--- Stored data ---
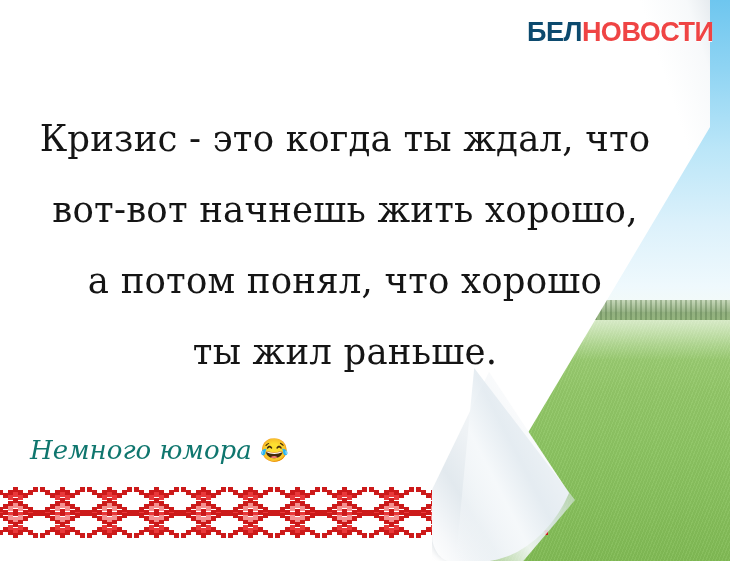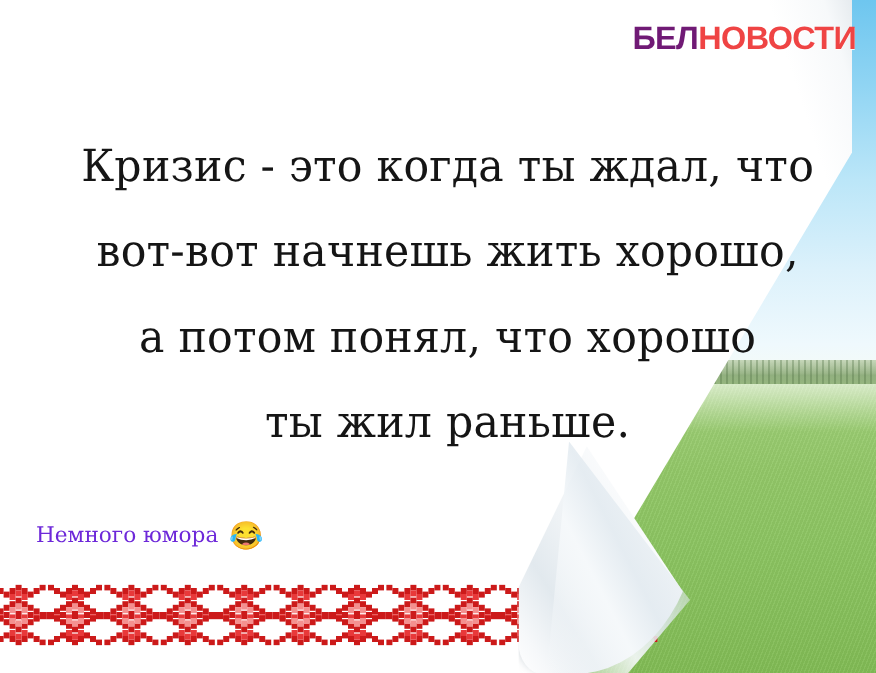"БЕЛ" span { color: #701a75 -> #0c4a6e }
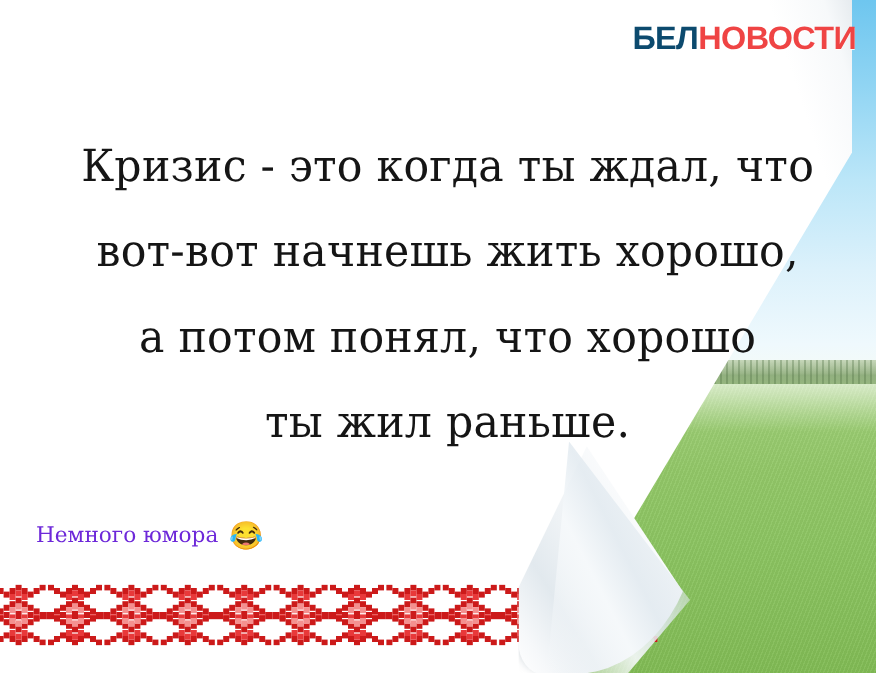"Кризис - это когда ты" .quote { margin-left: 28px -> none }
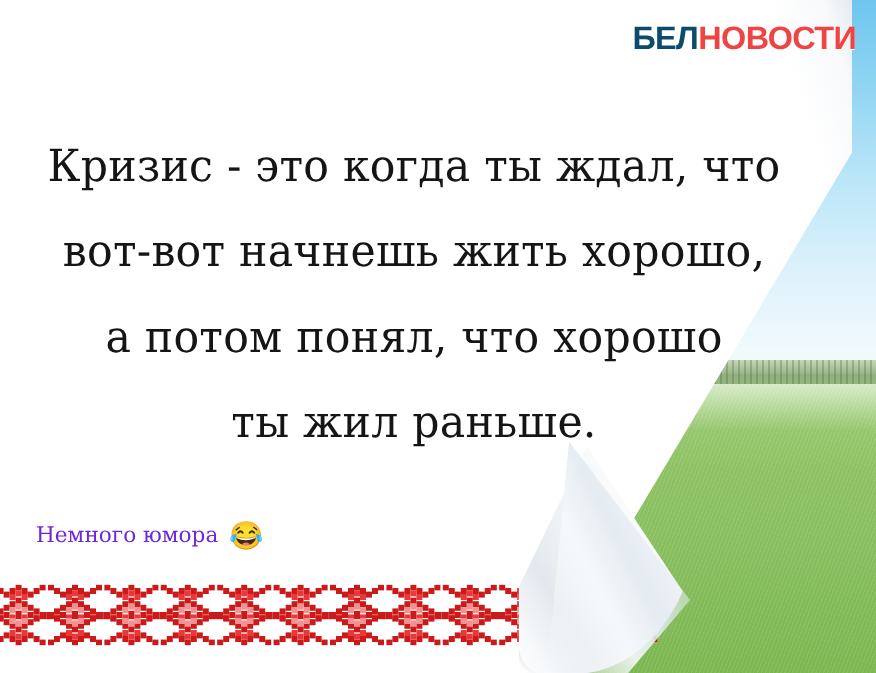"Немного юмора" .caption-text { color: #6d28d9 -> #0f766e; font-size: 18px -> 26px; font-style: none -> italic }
---
--- Stored data ---
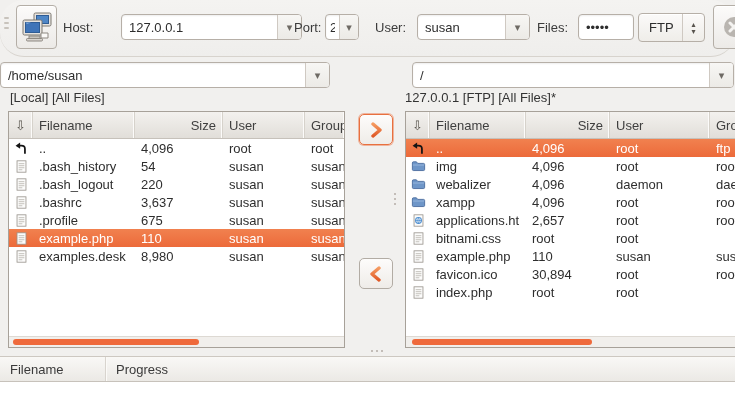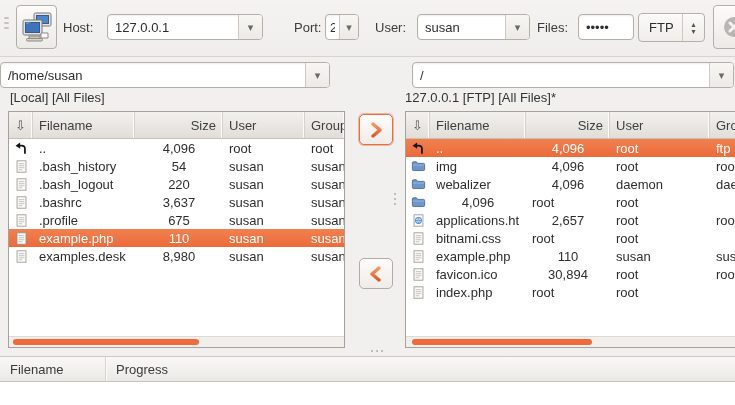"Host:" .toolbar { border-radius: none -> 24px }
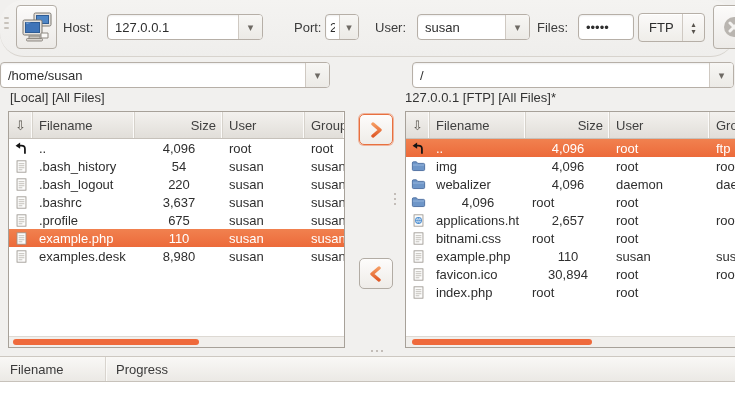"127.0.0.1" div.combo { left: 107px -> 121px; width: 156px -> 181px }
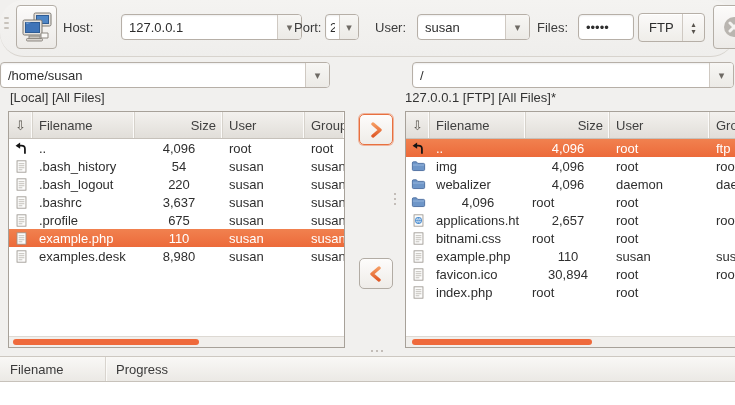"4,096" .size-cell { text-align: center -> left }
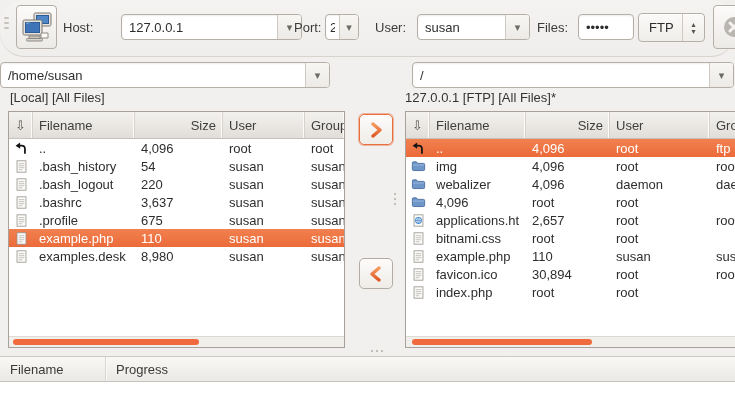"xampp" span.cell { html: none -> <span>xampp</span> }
---
--- Stored data ---
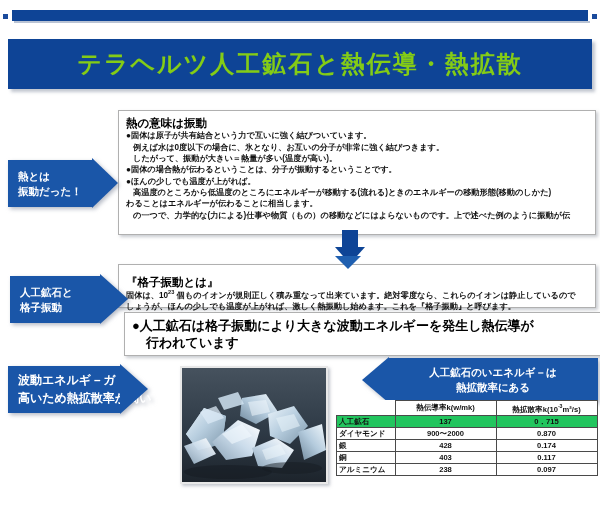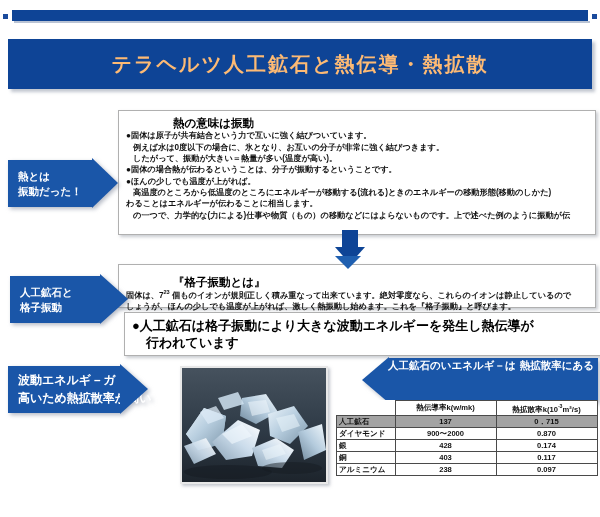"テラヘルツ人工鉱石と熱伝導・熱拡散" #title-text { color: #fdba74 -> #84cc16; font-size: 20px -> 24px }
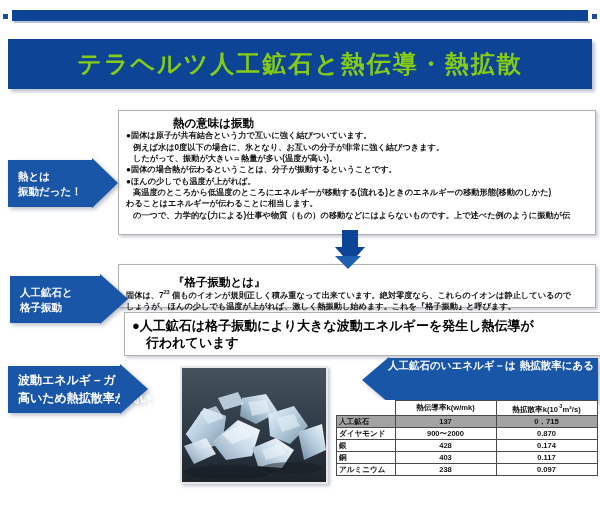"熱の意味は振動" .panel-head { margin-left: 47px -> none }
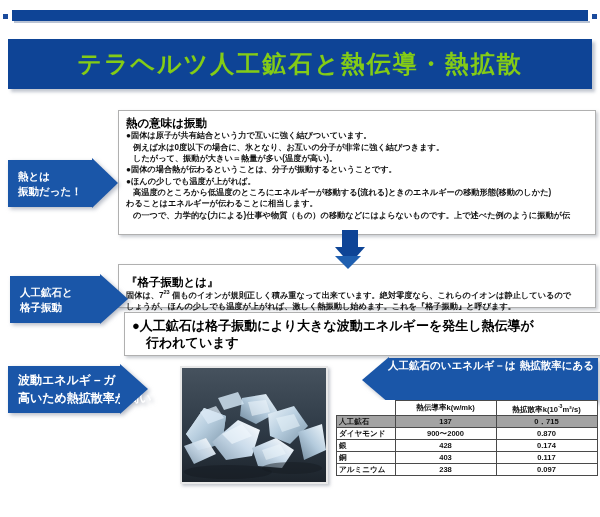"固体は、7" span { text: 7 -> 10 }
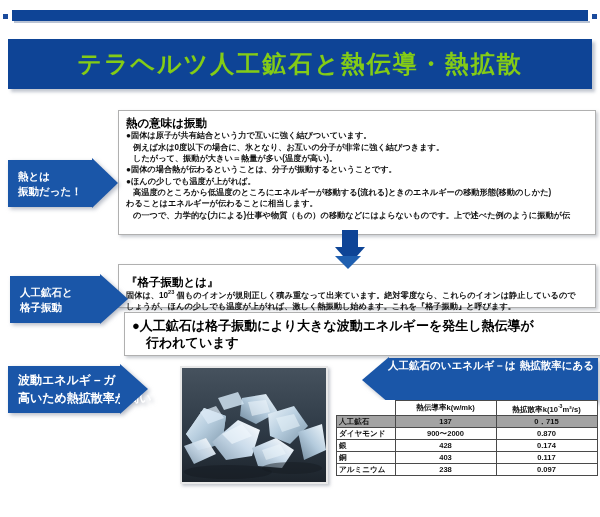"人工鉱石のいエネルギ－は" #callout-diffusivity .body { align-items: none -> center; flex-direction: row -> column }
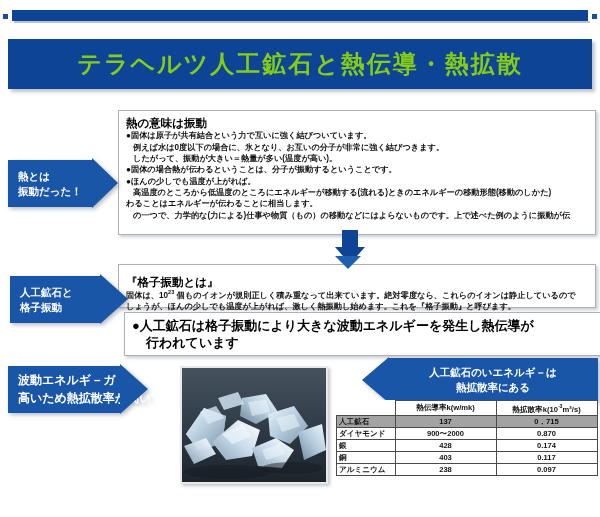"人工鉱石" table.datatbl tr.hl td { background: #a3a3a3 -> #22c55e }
---
#### What the task requires
With the pictures removed from your copy, retype the lines above from the one that contains "color: #701a75 ->" through the one that contains "color: #6d28d9 ->", exactly.

#### Response box
"БЕЛ" span { color: #701a75 -> #0c4a6e }
"Кризис - это когда ты" .quote { margin-left: 28px -> none }
"Немного юмора" .caption-text { color: #6d28d9 -> #0f766e; font-size: 18px -> 26px; font-style: none -> italic }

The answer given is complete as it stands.